Instructions to follow:
Copy out the listing that follows, exact in every word, and skip the images.

Available data:
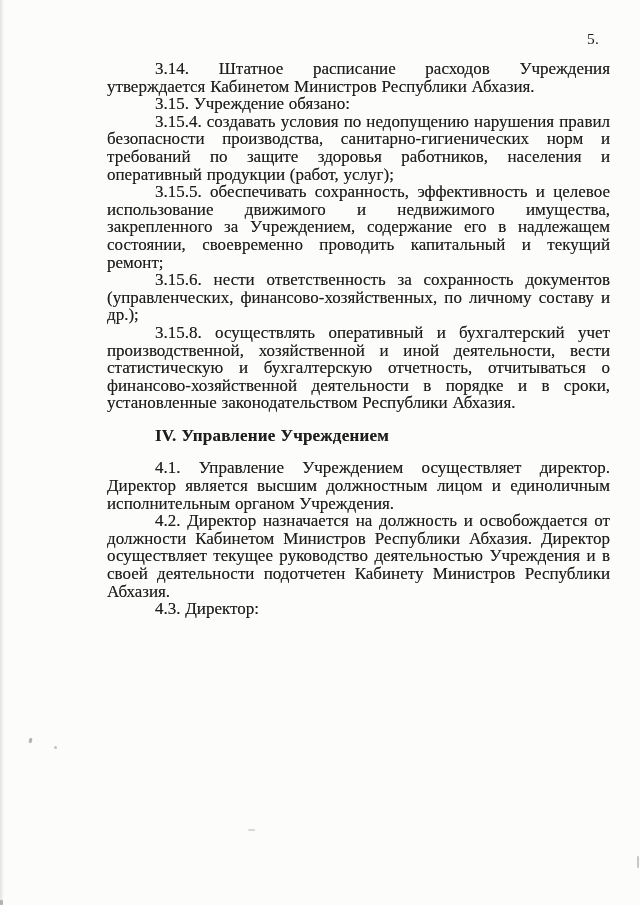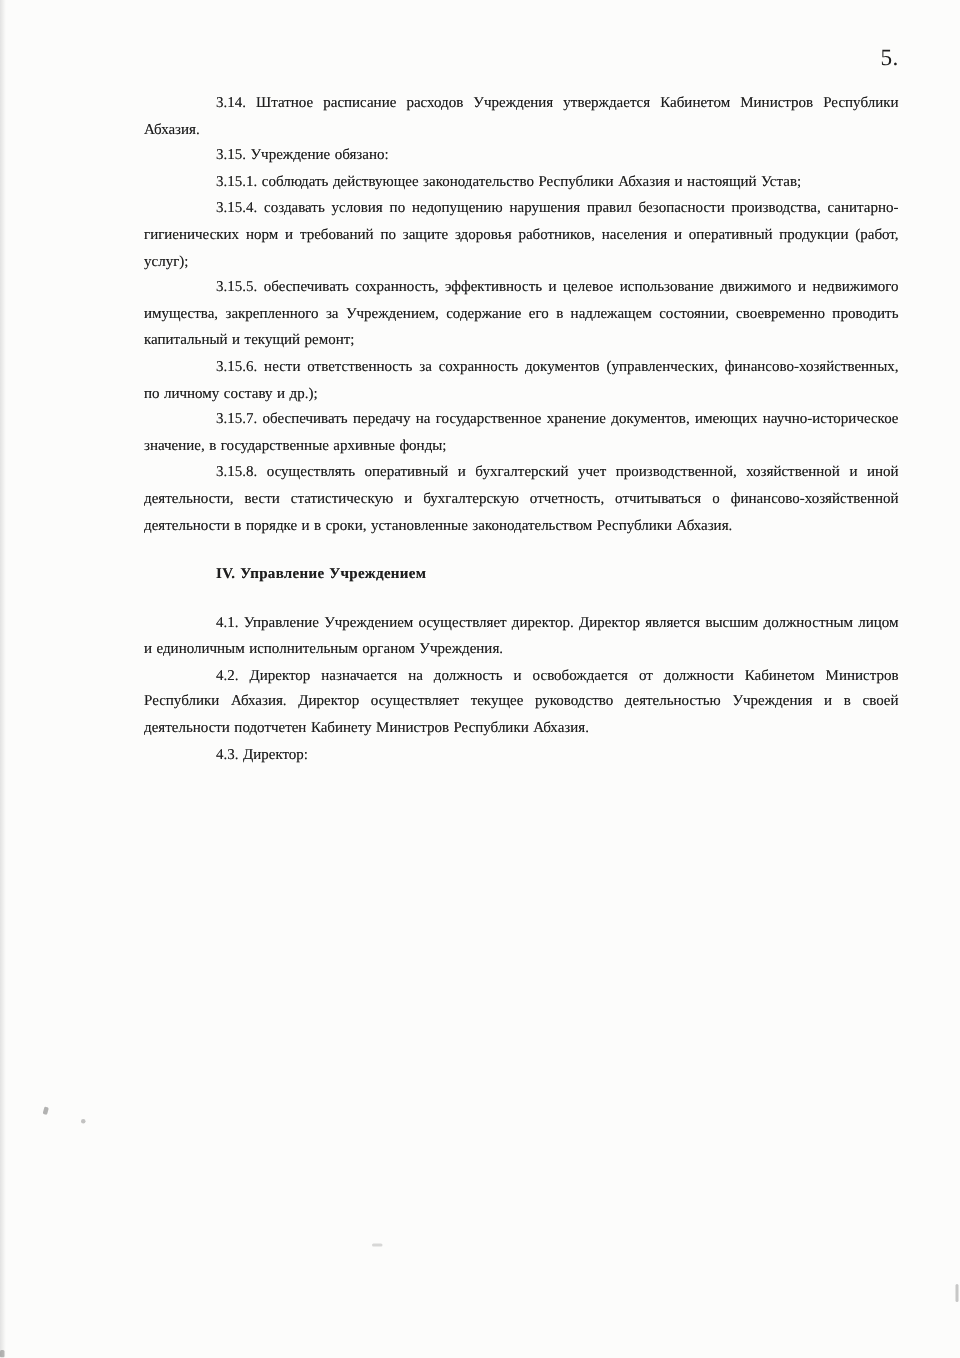--- a/index.html
+++ b/index.html
@@ -32,10 +32,10 @@
   }
   .doc-body {
     position: absolute;
-    left: 96px;
+    left: 107px;
     top: 60px;
     width: 503px;
-    font-size: 10px;
+    font-size: 17px;
     line-height: 17.6px;
     text-align: justify;
     text-shadow: 0 0 0.4px rgba(20,20,20,0.55);

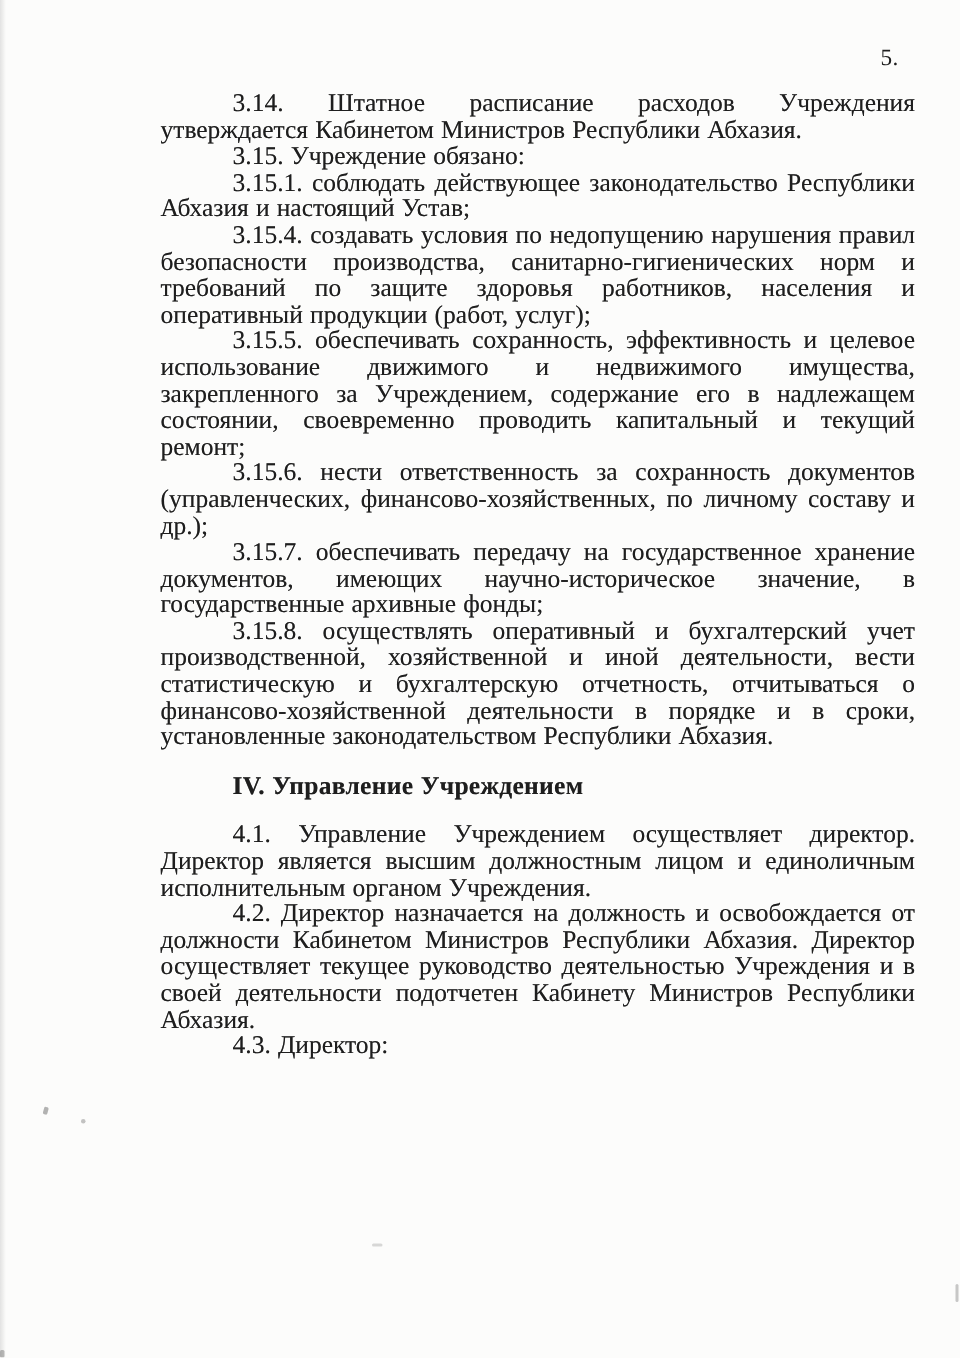--- a/index.html
+++ b/index.html
@@ -76,7 +76,6 @@
 <div class="doc-body">
   <p>3.14. Штатное расписание расходов Учреждения утверждается Кабинетом Министров Республики Абхазия.</p>
   <p>3.15. Учреждение обязано:</p>
-  <p>3.15.1. соблюдать действующее законодательство Республики Абхазия и настоящий Устав;</p>
   <p>3.15.4. создавать условия по недопущению нарушения правил безопасности производства, санитарно-гигиенических норм и требований по защите здоровья работников, населения и оперативный продукции (работ, услуг);</p>
   <p>3.15.5. обеспечивать сохранность, эффективность и целевое использование движимого и недвижимого имущества, закрепленного за Учреждением, содержание его в надлежащем состоянии, своевременно проводить капитальный и текущий ремонт;</p>
   <p>3.15.6. нести ответственность за сохранность документов (управленческих, финансово-хозяйственных, по личному составу и др.);</p>

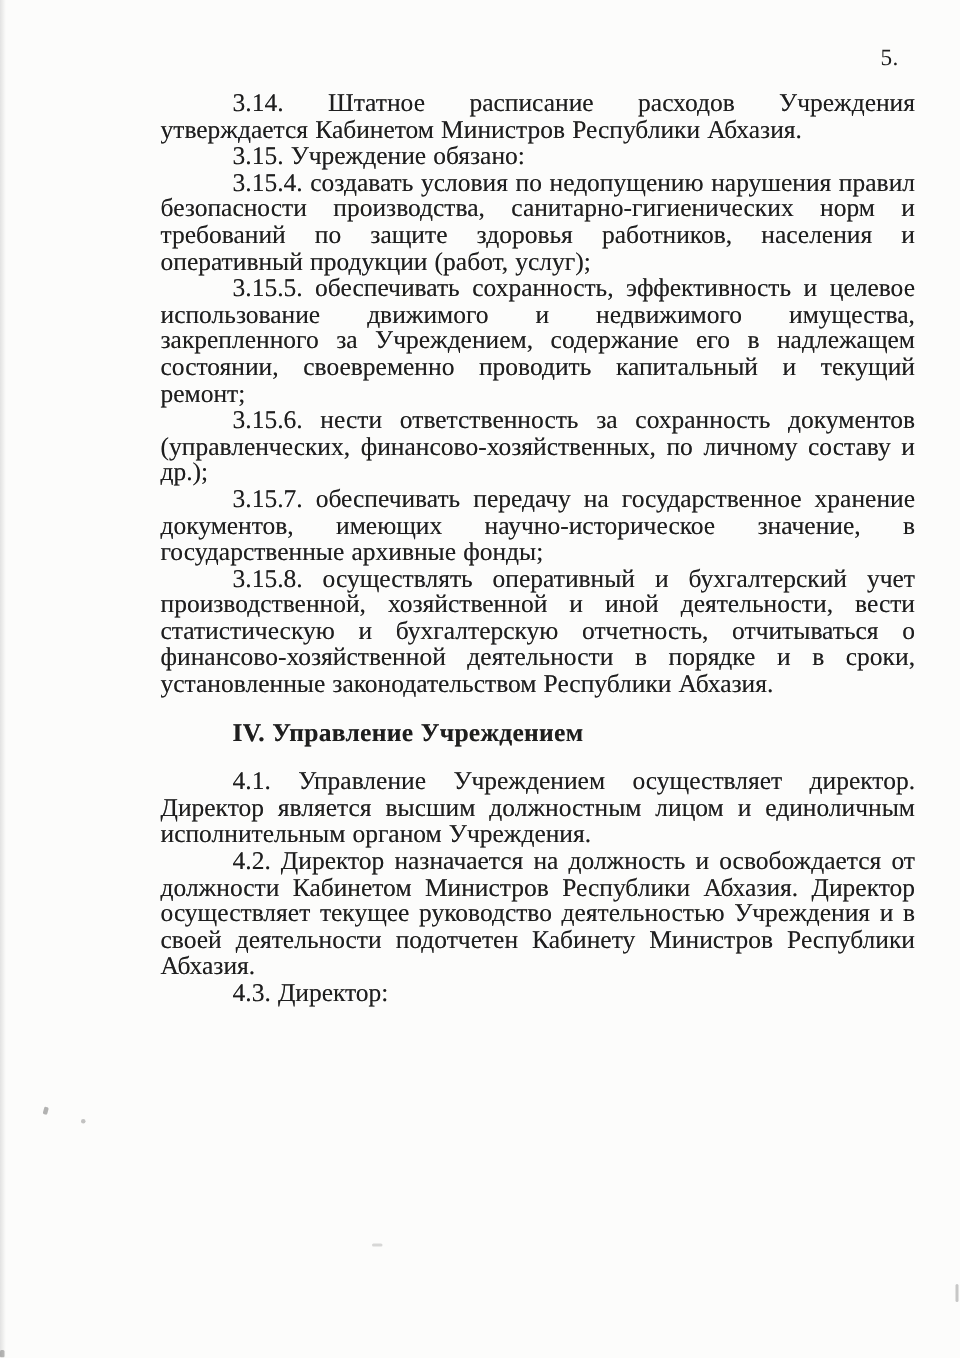--- a/index.html
+++ b/index.html
@@ -79,7 +79,6 @@
   <p>3.15.4. создавать условия по недопущению нарушения правил безопасности производства, санитарно-гигиенических норм и требований по защите здоровья работников, населения и оперативный продукции (работ, услуг);</p>
   <p>3.15.5. обеспечивать сохранность, эффективность и целевое использование движимого и недвижимого имущества, закрепленного за Учреждением, содержание его в надлежащем состоянии, своевременно проводить капитальный и текущий ремонт;</p>
   <p>3.15.6. нести ответственность за сохранность документов (управленческих, финансово-хозяйственных, по личному составу и др.);</p>
-  <p>3.15.7. обеспечивать передачу на государственное хранение документов, имеющих научно-историческое значение, в государственные архивные фонды;</p>
   <p>3.15.8. осуществлять оперативный и бухгалтерский учет производственной, хозяйственной и иной деятельности, вести статистическую и бухгалтерскую отчетность, отчитываться о финансово-хозяйственной деятельности в порядке и в сроки, установленные законодательством Республики Абхазия.</p>
   <p class="heading">IV. Управление Учреждением</p>
   <p>4.1. Управление Учреждением осуществляет директор. Директор является высшим должностным лицом и единоличным исполнительным органом Учреждения.</p>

Response area:
--- a/index.html
+++ b/index.html
@@ -32,10 +32,10 @@
   }
   .doc-body {
     position: absolute;
-    left: 96px;
+    left: 107px;
     top: 60px;
     width: 503px;
-    font-size: 10px;
+    font-size: 17px;
     line-height: 17.6px;
     text-align: justify;
     text-shadow: 0 0 0.4px rgba(20,20,20,0.55);

--- a/index.html
+++ b/index.html
@@ -76,7 +76,6 @@
 <div class="doc-body">
   <p>3.14. Штатное расписание расходов Учреждения утверждается Кабинетом Министров Республики Абхазия.</p>
   <p>3.15. Учреждение обязано:</p>
-  <p>3.15.1. соблюдать действующее законодательство Республики Абхазия и настоящий Устав;</p>
   <p>3.15.4. создавать условия по недопущению нарушения правил безопасности производства, санитарно-гигиенических норм и требований по защите здоровья работников, населения и оперативный продукции (работ, услуг);</p>
   <p>3.15.5. обеспечивать сохранность, эффективность и целевое использование движимого и недвижимого имущества, закрепленного за Учреждением, содержание его в надлежащем состоянии, своевременно проводить капитальный и текущий ремонт;</p>
   <p>3.15.6. нести ответственность за сохранность документов (управленческих, финансово-хозяйственных, по личному составу и др.);</p>

--- a/index.html
+++ b/index.html
@@ -79,7 +79,6 @@
   <p>3.15.4. создавать условия по недопущению нарушения правил безопасности производства, санитарно-гигиенических норм и требований по защите здоровья работников, населения и оперативный продукции (работ, услуг);</p>
   <p>3.15.5. обеспечивать сохранность, эффективность и целевое использование движимого и недвижимого имущества, закрепленного за Учреждением, содержание его в надлежащем состоянии, своевременно проводить капитальный и текущий ремонт;</p>
   <p>3.15.6. нести ответственность за сохранность документов (управленческих, финансово-хозяйственных, по личному составу и др.);</p>
-  <p>3.15.7. обеспечивать передачу на государственное хранение документов, имеющих научно-историческое значение, в государственные архивные фонды;</p>
   <p>3.15.8. осуществлять оперативный и бухгалтерский учет производственной, хозяйственной и иной деятельности, вести статистическую и бухгалтерскую отчетность, отчитываться о финансово-хозяйственной деятельности в порядке и в сроки, установленные законодательством Республики Абхазия.</p>
   <p class="heading">IV. Управление Учреждением</p>
   <p>4.1. Управление Учреждением осуществляет директор. Директор является высшим должностным лицом и единоличным исполнительным органом Учреждения.</p>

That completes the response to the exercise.